Lisa and I conduct the second session of the poetry workshop, this time with a few guests from outside the festival. (While the workshop is supposed to be closed to outsiders, we decide to ignore this rule in the presence of welcome guests who genuinely add to the proceedings.) We listen to the translations made on the previous day: Jenaro Talens’ crisp and fresh Spanish; the musical, ringing Italian of Roberto Piperno; Ayyappa Paniker’s fantastic Malayalam – a language so distant, with such winning music; the calm Dutch of Willem van Toorn, percussive and soft at the same time; and the original Englishes of Abdullah al-Udhari and Desmond O’Grady. Although Lisa and I serve as moderators and editors, we keep a low profile, raising questions and expressing wonder, rather than our opinions. It is more important to us to listen to the voices rising from the discussion table: is translation the work of one or many? Should rhyme be preserved, even at the cost of changing the content? May foreign landscapes really be transmitted in the words of a different language? What is the importance of cultural background or affinity with a language? We received answers to some of the questions; sometimes there was agreement, and sometimes disagreement. The enriching meeting came to an end, but continues within us, and this, too, I wish to be continued.
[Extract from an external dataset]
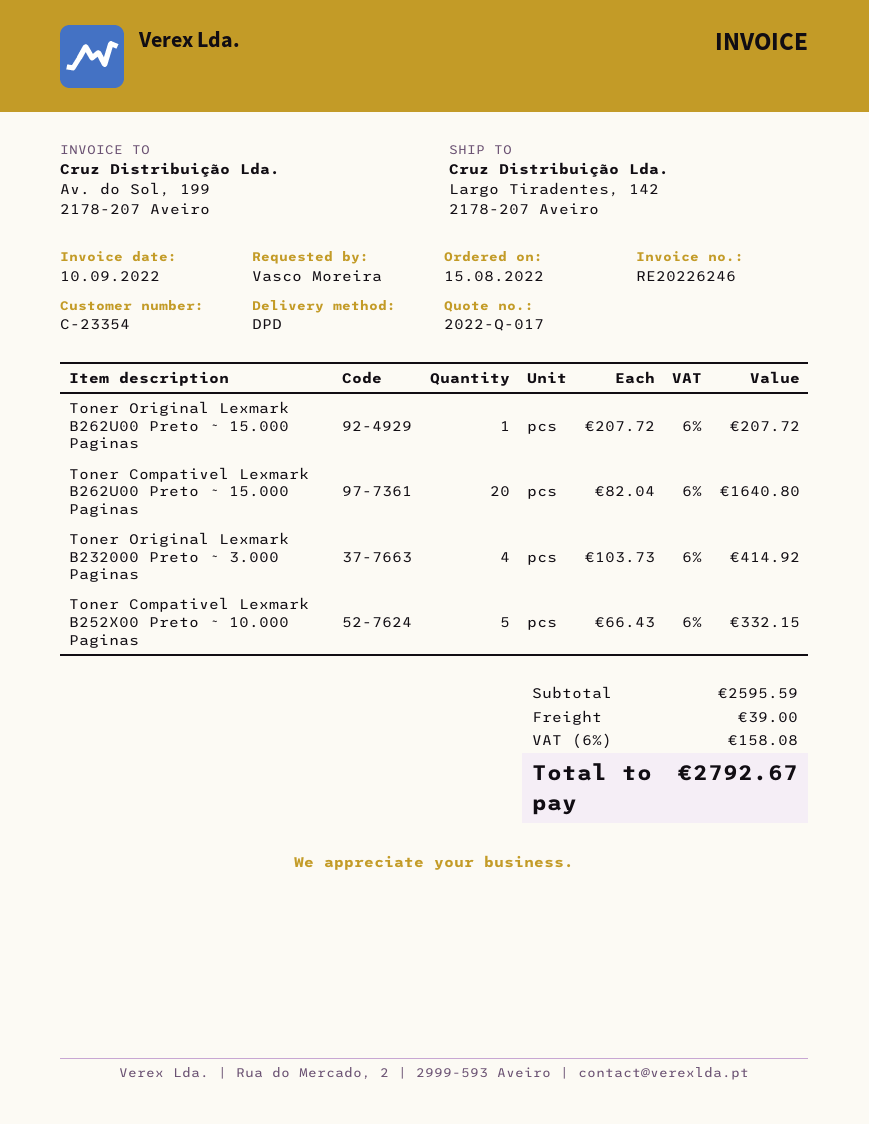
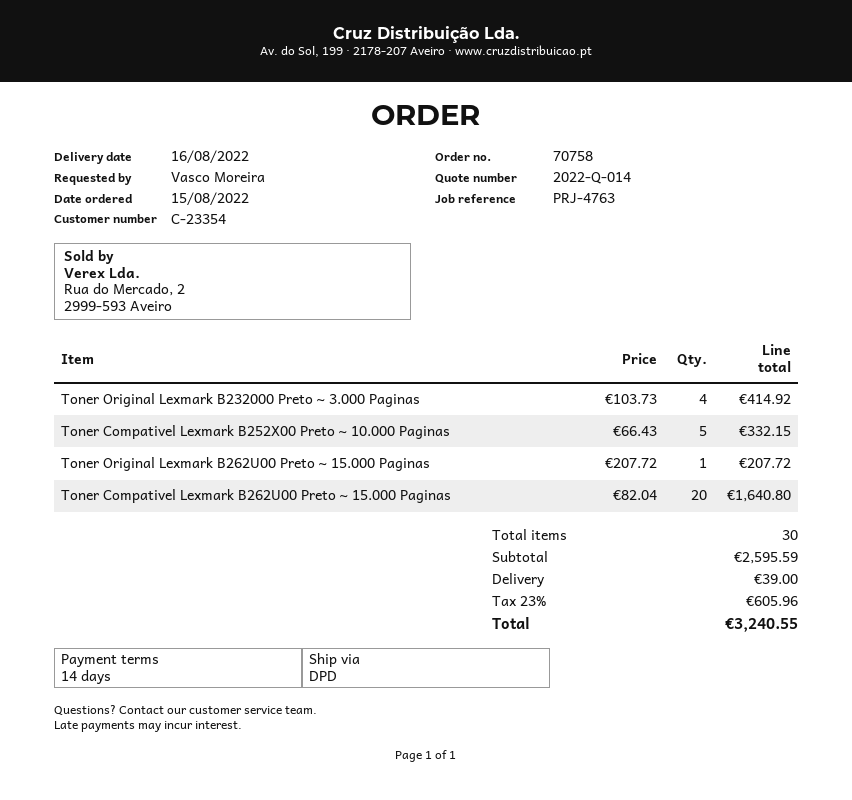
quote number: 2022-Q-017 -> 2022-Q-014
tax: 6% = 158.08 -> 23% = 605.96
total: 2792.67 -> 3240.55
The most successful poetry session of the festival takes place in the evening, successful not only because all the tickets have been sold out, but because of the quality of the verse, the connection that develops between the poets and the audience, and the delightfully modest approach of the poets to the people who have come to hear them. Agi Mishol begins the evening with two political poems, focusing on the name of a woman suicide bomber, and some stolen olive trees. She follows with ars poetica poems, the sharp shift between politics and poetry-examining-itself a kind of evidence of the extremes of life. The Indian Ayyappa Paniker is next, beautifully singing his chant (to a woman? to a muse?), after introducing himself with self-deprecating humor. Earlier in the day, co-participants in the translation workshop heard him read the Malayalam version of ‘Pine’ a poem by one of Israel’s best-known writers, Lea Goldberg, learning that Paniker’s southwestern coast town has neither pine trees nor a word for them. A young poet, Moatez Abu Saleh, born in Damascus in 1968, growing up in the Golan Heights and living now in Haifa, bears the distinction of being not exactly Israeli and not exactly Palestinian, according to his own definition; a blond, Abu Saleh joked that people mistook him for a (possibly Russian) new immigrant to Israel. He read his poems in Arabic, Hebrew and English, ending with a verse about an eternal optimist whose shadow stands on his shoulders when rising water engulfs his head. Willem van Toorn, Dutch poet and translator read last, including a dream poem in which the poet realizes he is in love with a woman who has died.

The final session of the festival closed with a musical performance which must have been a mystery to the foreign guests – songs of the old Israel, with images of love against a farm background, and no intifada in sight, a kind of Israeli country music.

At the very end, when poets raised a toast to the festival, a birthday cake was brought out for Elaine Feinstein, who had to be awakened from bed to receive it – the cake was somehow decorated with an edible photo of the festival poets – when you got your piece of cake, you could eat a poet, or poke a fork in his (they were mostly male) eyes.



Friday, October 24

Before dawn: The way from Mishkenot Sha’ananim to the airport on the coast takes less than an hour on the highway empty of traffic at three in the morning. After the passport check, on my way to Athens, I’m sorry I didn’t manage to say thank you to Gabi, to say goodbye to Vadim, to drink another cup of coffee with Lisa. Never mind, I tell myself: to be continued.



The Hebrew poet Rami Saari (Israel, 1963) divides his time between Jerusalem, where he translates books, and Athens, where he is currently working on post-doctoral studies in linguistics, in addition to editing the Israeli pages of PIW.